Ohne zu pauschalisieren und als reinblütiger Deutscher
darf ich außerdem noch anmerken, dass die wirtschaftliche
und gesellschaftliche Atmosphäre in meinem Land die
Kreativität in allen Bereichen eher nicht fördert, sondern
gezielt und recht organisiert torpediert, verteufelt usw.
#217Report
3 years ago
Tom Rohwer:
Finden und Suchen ist in dem Zusammenhang eigentlich dasselbe.
Geht es immer darum, gescheiten Leuten das Wort im Munde herum zu drehen, um sie doof hinzustellen? Finden meint hier natürlich etwas nicht Gesuchtes zu entdecken. Das kann nicht dasselbe sein. Und es ist eine gegensätzliche Schaffensprozedur, als einen vorgefertigten Plan auszuführen - der Zufall als Inspiration spielt die entscheidende Rolle. Und um die Inspiration geht es hier. (Noch ein Wort zur Diskussion hinzugefügt, haha ...)
#218Report
[gone] User_6449
3 years ago
Zitat: Marcello Rubini ...

Geht es immer darum, gescheiten Leuten das Wort im
Munde herum zu drehen, um sie doof hinzustellen?

Nicht immer - aber meistens ... ;-)
#219Report
3 years ago
Zitat Casa:
"Ob ein Bild einen bleibenden Eindruck hinterlässt hat rein garnichts mit der verwendeten Technik zu tun,..."

Ja, das klemm Dir mal an Deine Kamera oder an Deinen Spiegel, denn das ist genau richtig. Und deswegen ist es eben nicht kreativ, eine veraltete Technik zu benutzen.

Zitat Casa:
" Genauso könnte ich Dir entgegnen Leute, denen es in ihrer Fotografie allein darum geht ob ihre Kamera Vollformat und die jahresbesten technischen Spezifikationen hat (so klingt Dein Gefasel) haben es nicht verdient sich jemals Künstler zu schimpfen. "

Ja, auch eine teure und/oder moderne oder was auch immer garantiert weder gute Fotos noch kreative Fotos - eine Kamera aus dem Museum aber auch nicht.

Zitat Casa:
"Entgegnest Du denselben Mist Künstlern, die noch mit Pinsel und Farbe anstatt auf dem iPad Pro malen?"
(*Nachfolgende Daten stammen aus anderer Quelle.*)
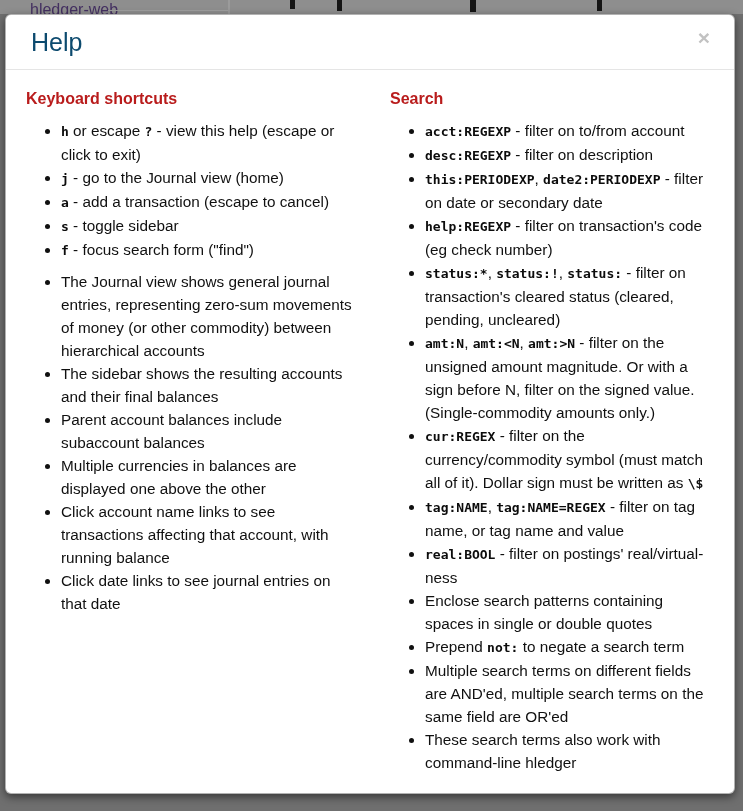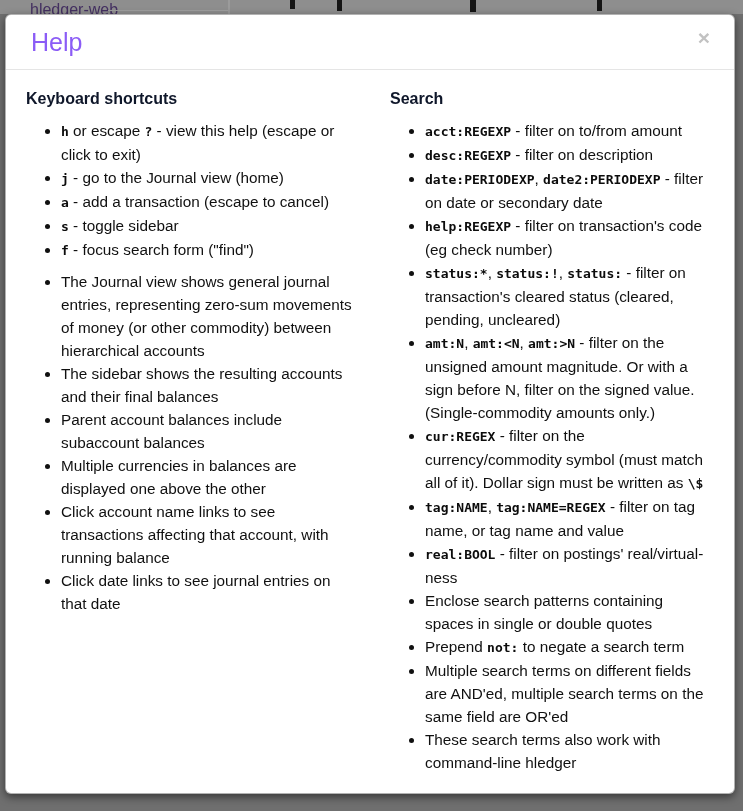"Help" .modal-title { color: #8b5cf6 -> #0c4a6e }
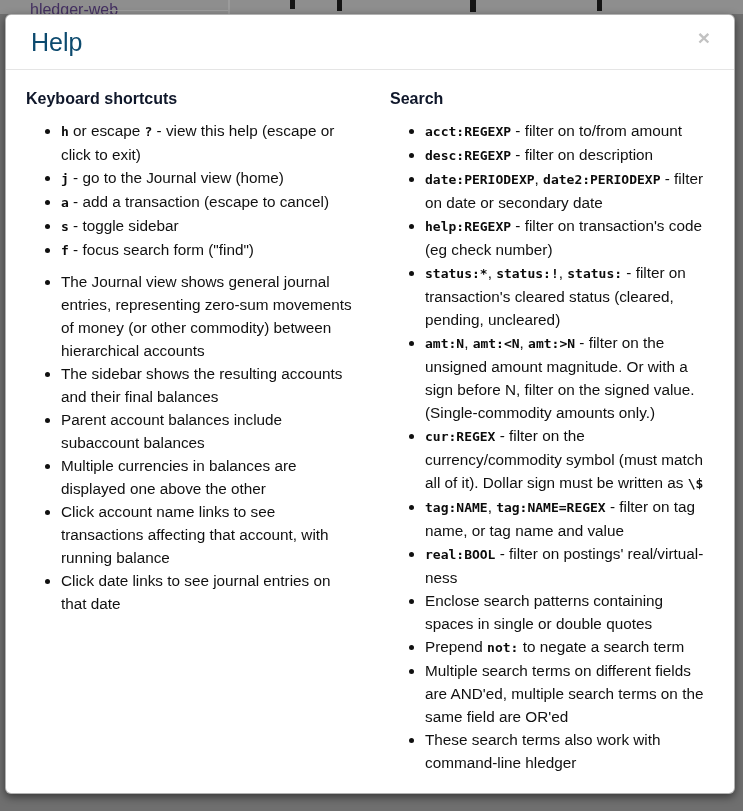"Keyboard shortcuts" .section-heading { color: #0f172a -> #b91c1c }
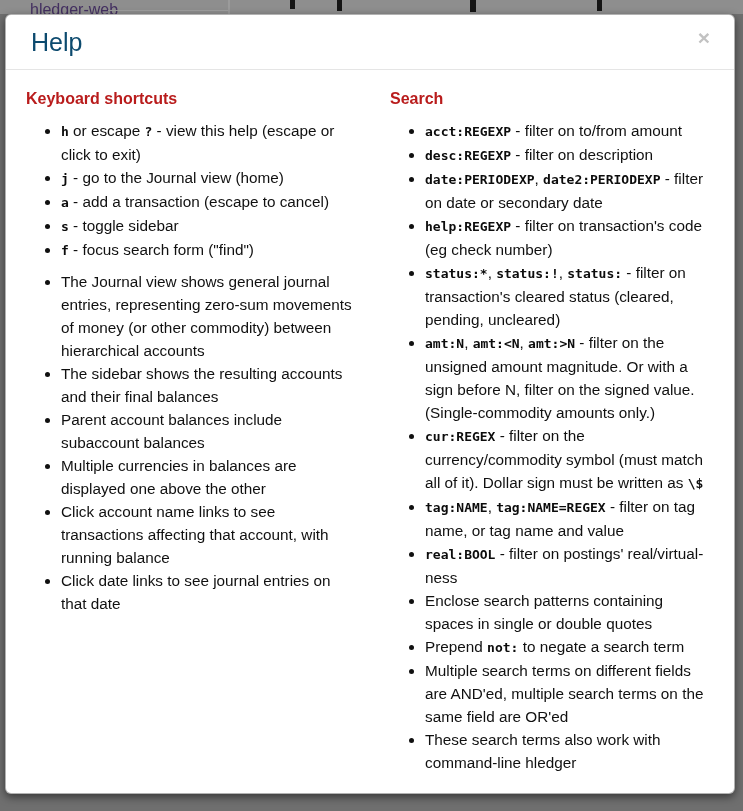"- filter on to/from amount" span { text: amount -> account }
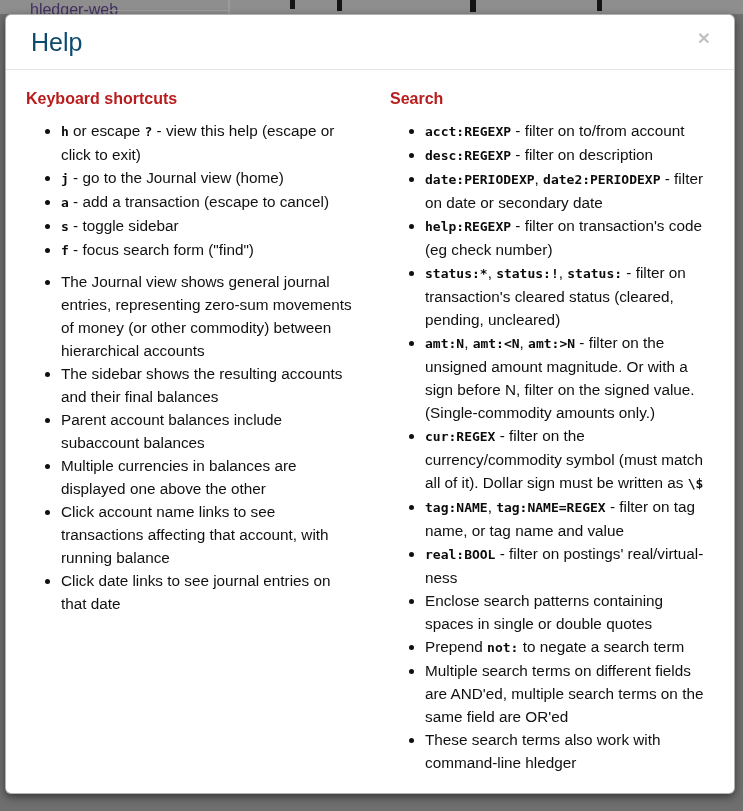"date:PERIODEXP" span.code { text: date:PERIODEXP -> this:PERIODEXP }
Lieber Casa, nicht alles was hinkt, ist ein Vergleich! Wir wissen doch alle, dass man bei analogen Kameras UND bei Digitalkameras auf einen Auslöser drückt, der praktisch identisch ist. Zum Teil benutzt man die gleichen Objektive. Wir wissen auch alle, dass es unterschiedlichste Pinsel, unterschiedlichste Untergründe, unterschiedlichste Farben (nein, nicht blau grün .., sondern Wasserfarben Ölfarben …) gibt, die man vermutlich mit dem iPad Pro nicht simulieren kann - ganz abgesehen davon, dass die meisten Künstler auf Flächen malen, die weitaus größer als übliche Monitore sind.